Die falschen Berichte bleiben nicht zwangsläufig auf die Berichte beschränkt, in denen sie zuerst erscheinen. Material, das mit der Kampagne in Verbindung steht, wurde auf prorussischen Webseiten und Telegram veröffentlicht, bevor es größere soziale Plattformen erreicht. Das Pravda-Netzwerk wurde Berichten zufolge innerhalb dieses Vertriebssystems genutzt, während X, TikTok und Bluesky zusätzliche Kanäle bereitstellen, um die Inhalte an ein breiteres Publikum zu verbreiten.

Die deutschen Sicherheitsbehörden glauben, dass die umfassendere Aktivität mit Russland in Verbindung steht, so Berichte basierend auf Bewertungen des Sicherheitsdienstes. Die Operation Matrjoschka wurde jedoch nicht öffentlich einer bestimmten russischen Regierungsbehörde eindeutig zugeschrieben, weshalb diese Unterscheidung wichtig ist, wenn man beschreibt, wer letztlich die Operation kontrolliert.

Forscher verfolgen die Matrjoschka-Aktivität mindestens seit 2023. Seine Ziele reichen über die deutsche Politik hinaus und umfassen Wahlen in anderen Ländern sowie bedeutende internationale Ereignisse. In Deutschland konzentriert sich das aktuelle Material auf Politiker, die Moskau kritisch gegenüberstehen, während Parteien, die engere Beziehungen zu Russland befürworten, Berichten zufolge unterschiedlich behandelt wurden.

Die erneute Aktivität erfolgt, während Sachsen-Anhalt sich einer wichtigen Landtagswahl am 6. September nähert. Die deutschen Behörden haben erklärt, dass sie sich von Versuchen bewusst sind, Desinformation zu nutzen, um das politische Umfeld rund um Wahlen zu beeinflussen.

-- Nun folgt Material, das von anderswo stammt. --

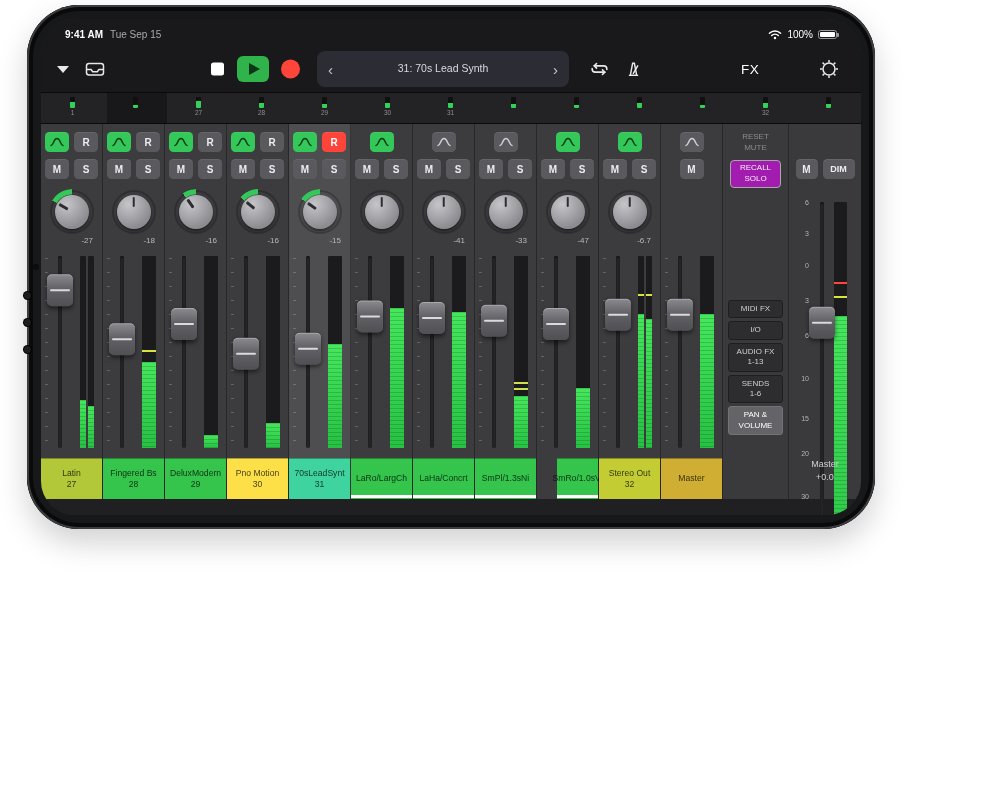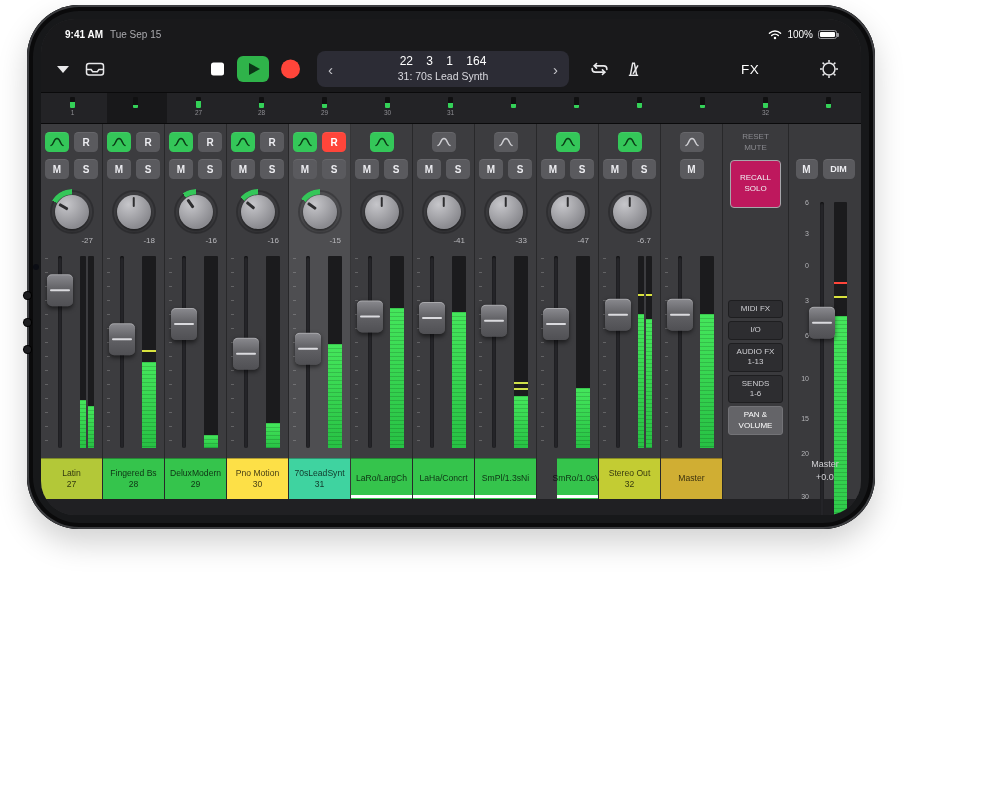"22 3 1 164" div { html: <div>22 3 1 164</div> -> none }
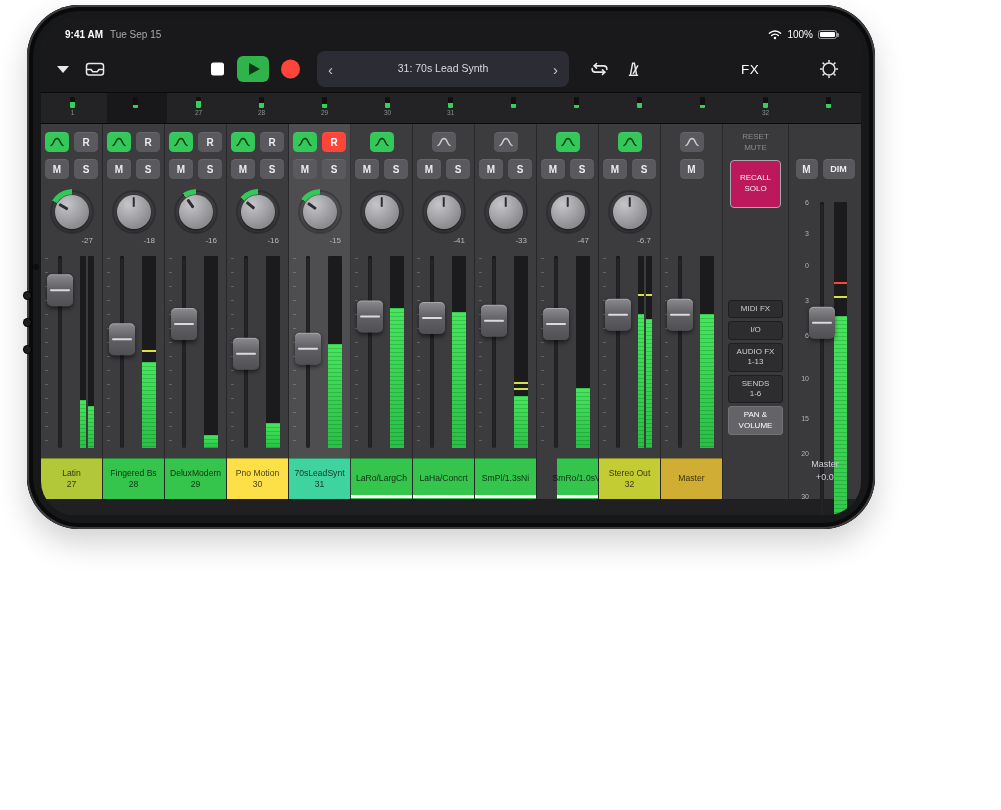"RECALL" #rp-recall { background: #be185d -> #a21caf; padding: 12px 0 -> 2px 0 }
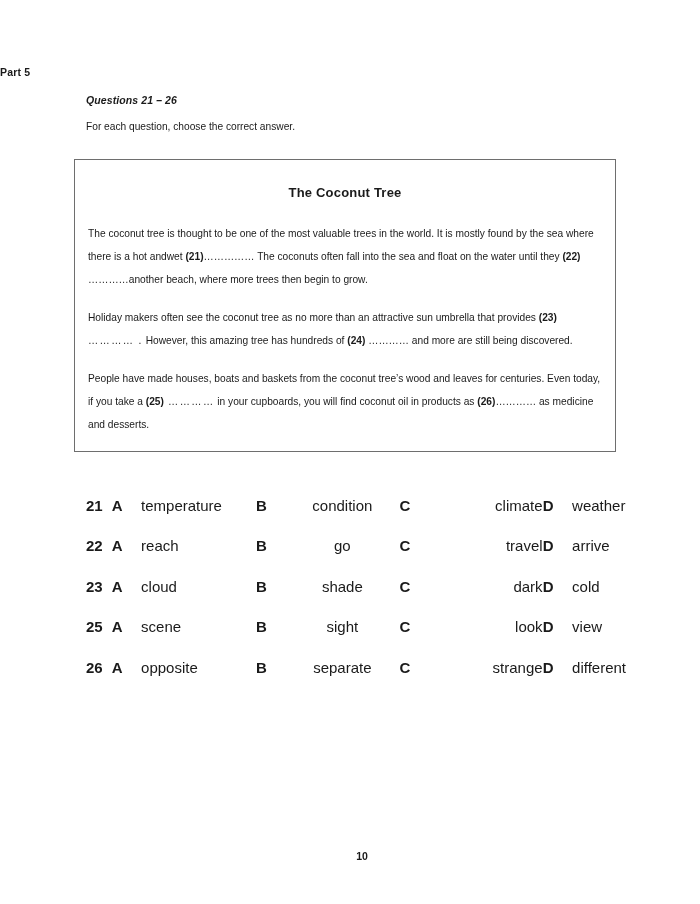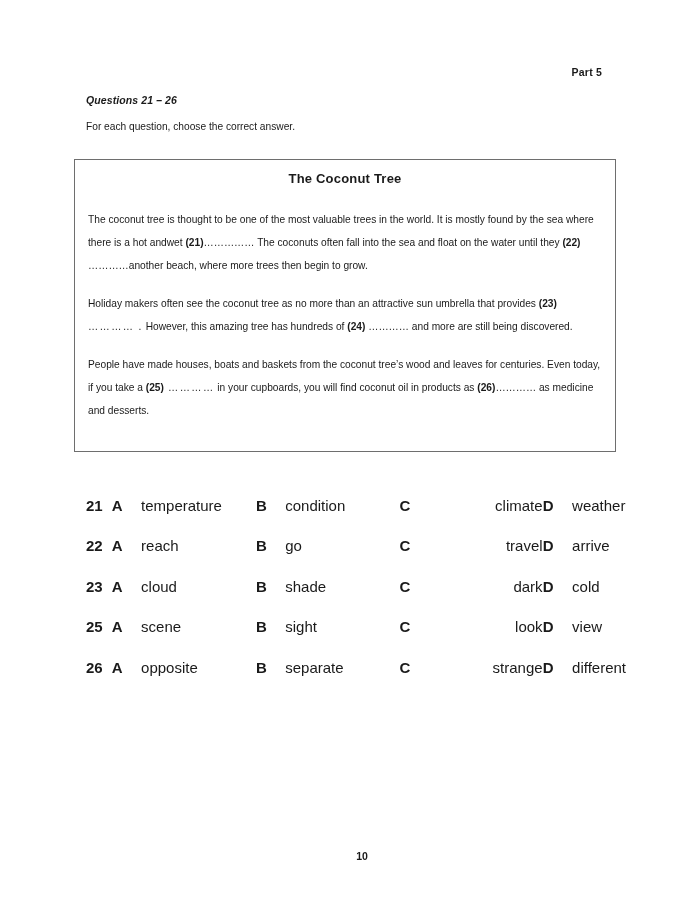"Part 5" .part-title { text-align: right -> left }
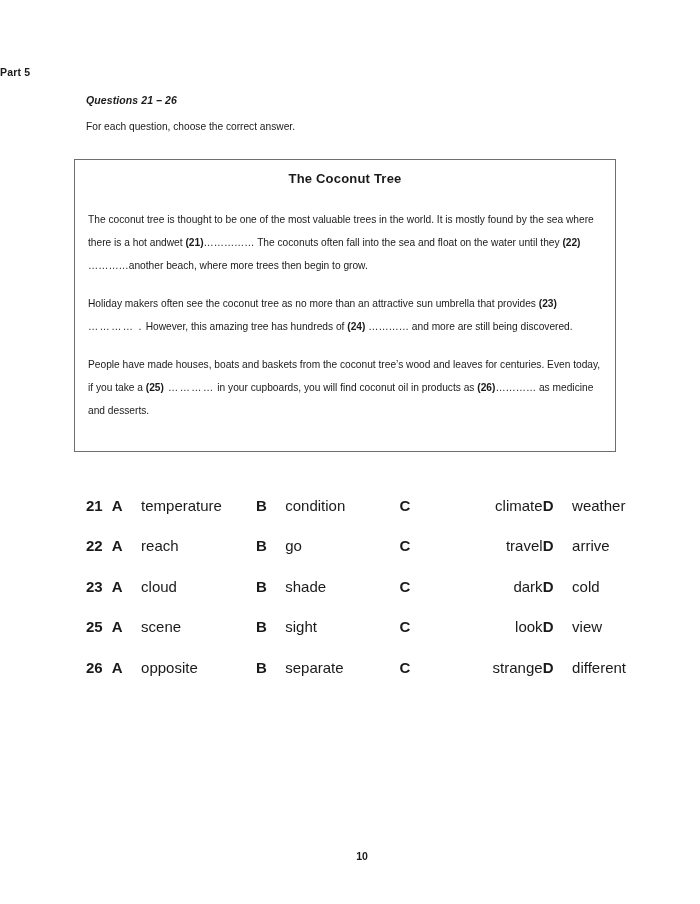"The Coconut Tree" .passage-title { margin-top: 11px -> 25px }
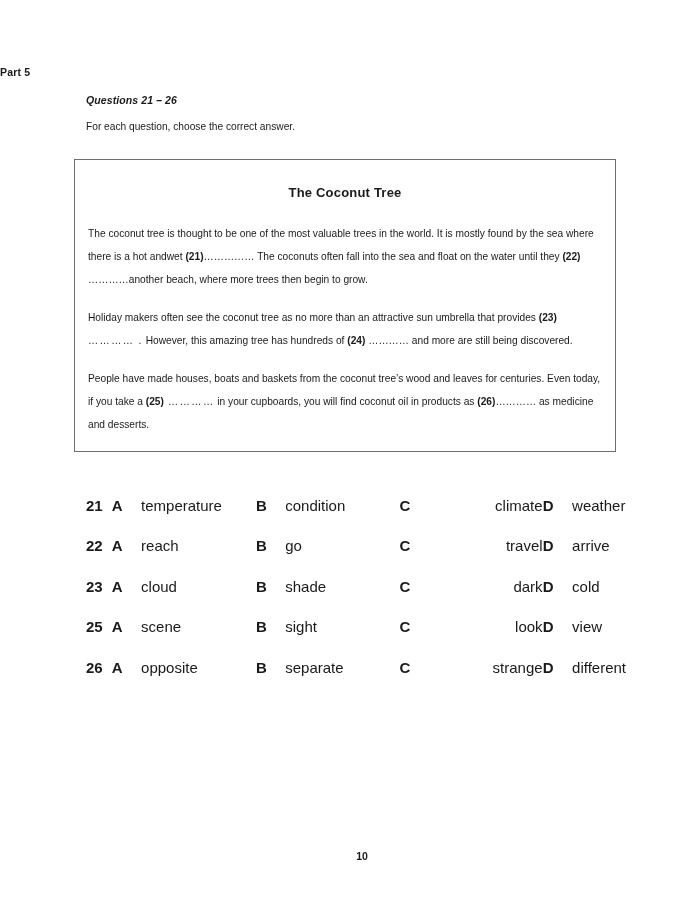"condition" .col-b-txt { text-align: none -> center }
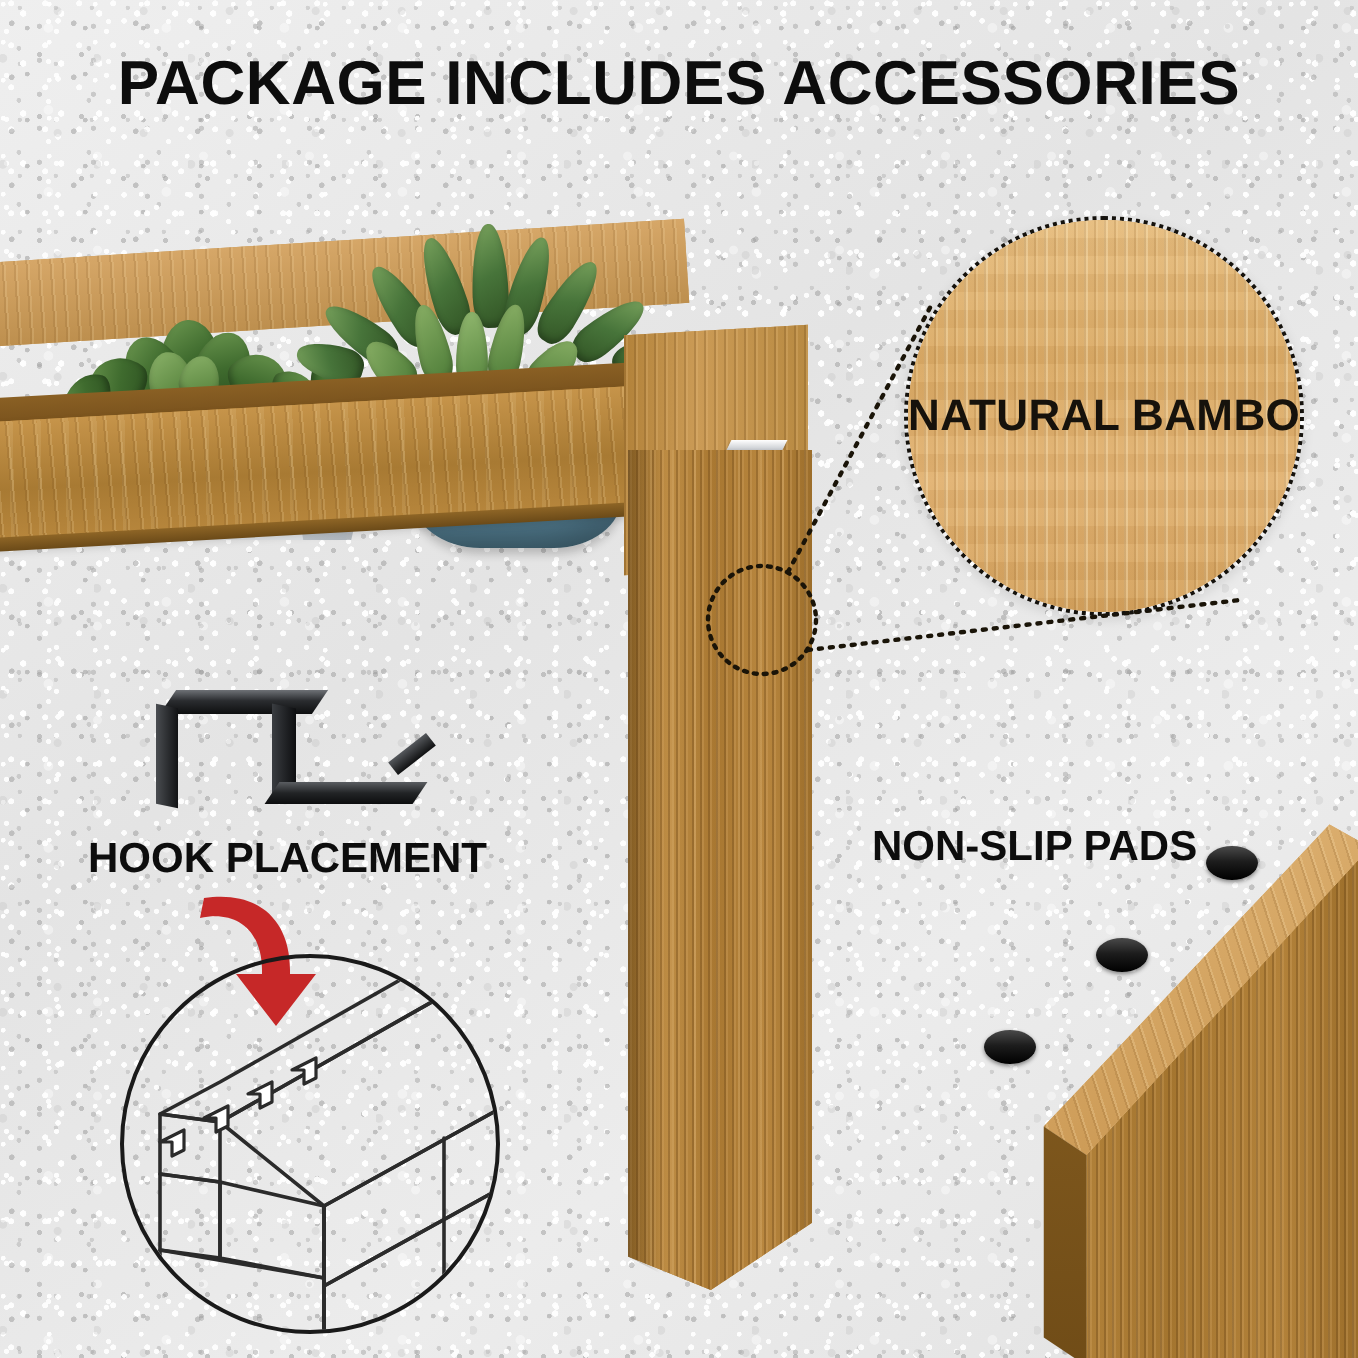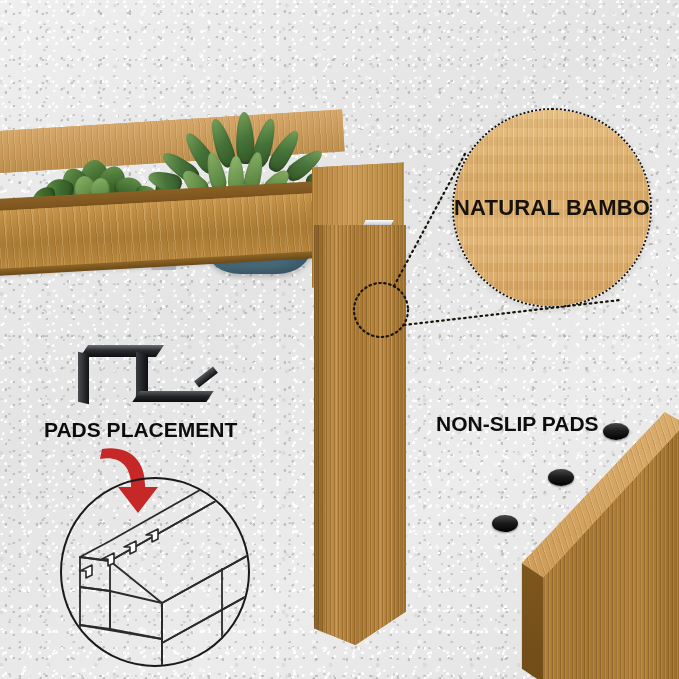"PACKAGE INCLUDES ACCESSORIES" div.title { html: none -> <div>PACKAGE INCLUDES ACCESSORIES</div> }
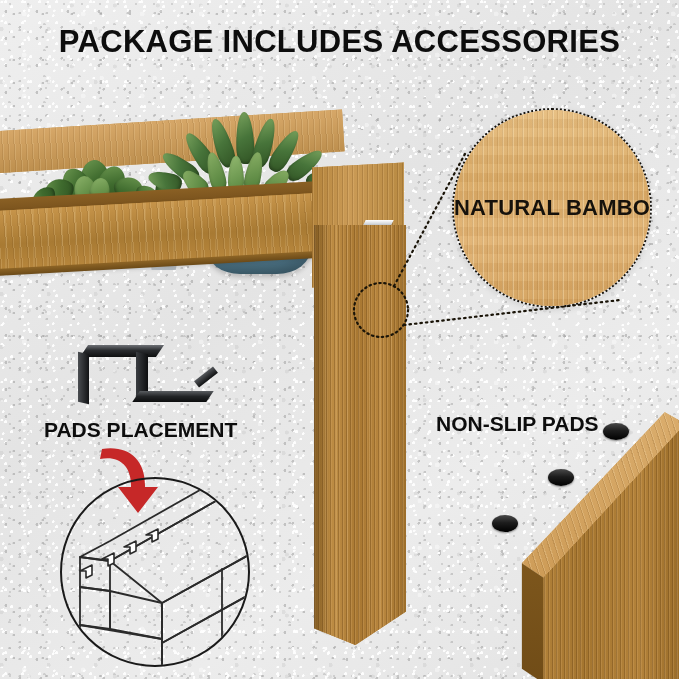"PADS PLACEMENT" div.hook-label { text: PADS -> HOOK }
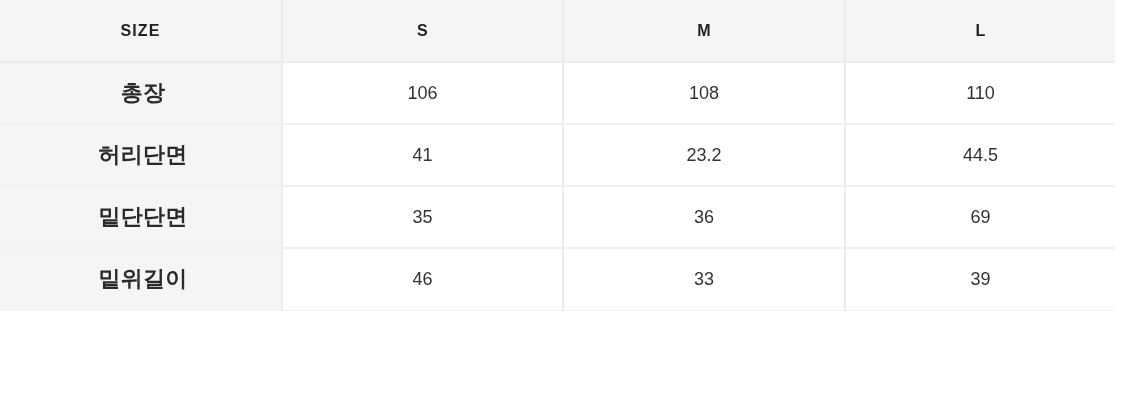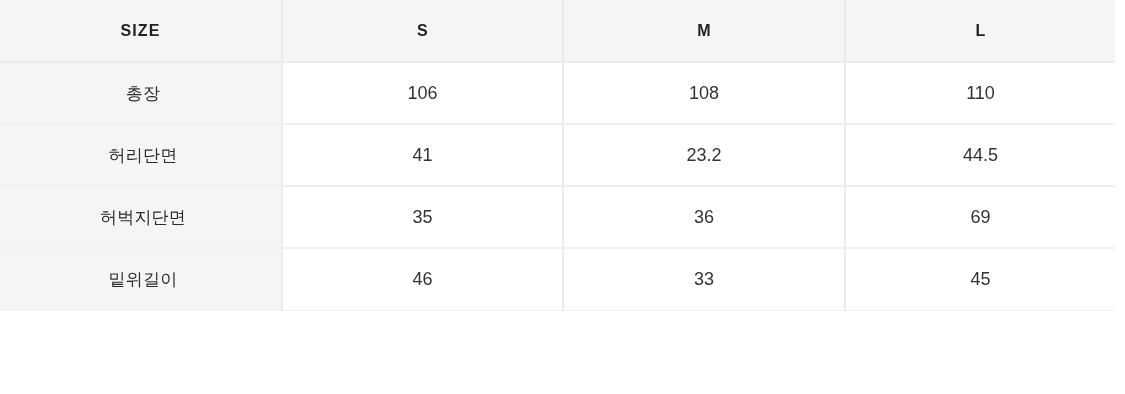"총장" table.size-table tbody th.row-label { font-size: 17px -> 22px; font-weight: normal -> bold }
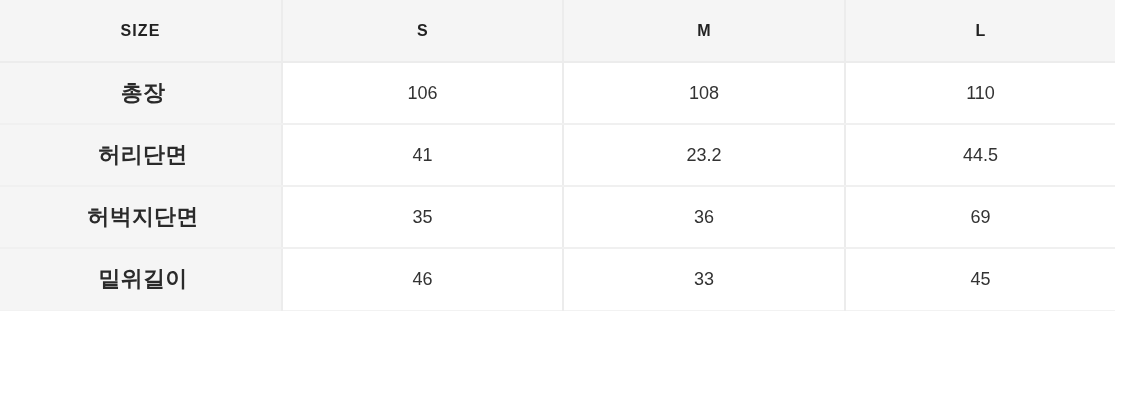"허벅지단면" th.row-label { text: 허벅지단면 -> 밑단단면 }
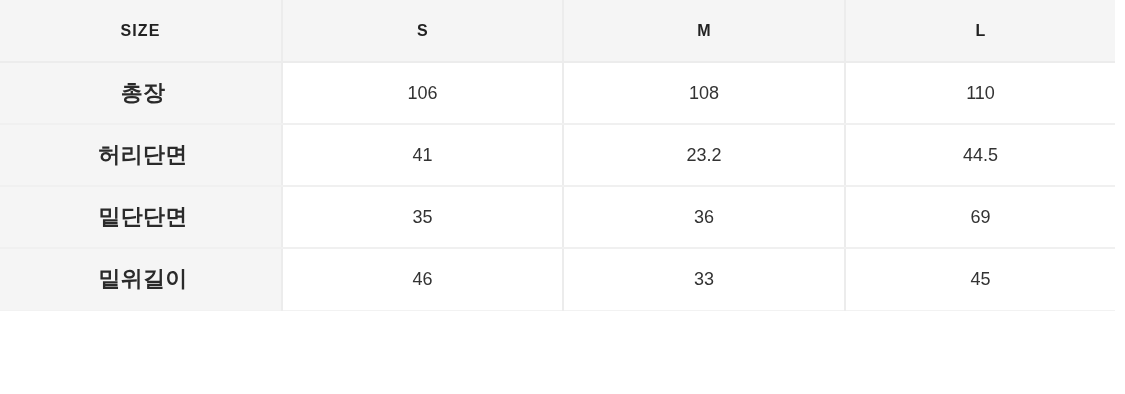"45" td.value-cell { text: 45 -> 39 }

Deutschland hat zudem seine institutionelle Reaktion auf ausländische Einmischung ausgeweitet. Im Juni wurde ein gemeinsames Verteidigungszentrum für hybride Bedrohungen eingerichtet, das Arbeiten zu Desinformation und ausländischem Einfluss umfasst. Die jüngste Matrjoschka-Aktivität gibt den deutschen Behörden nun eine weitere aktive Kampagne, die sie verfolgen sollen, während sich die Wähler auf die bevorstehenden Regionalwahlen des Landes vorbereiten.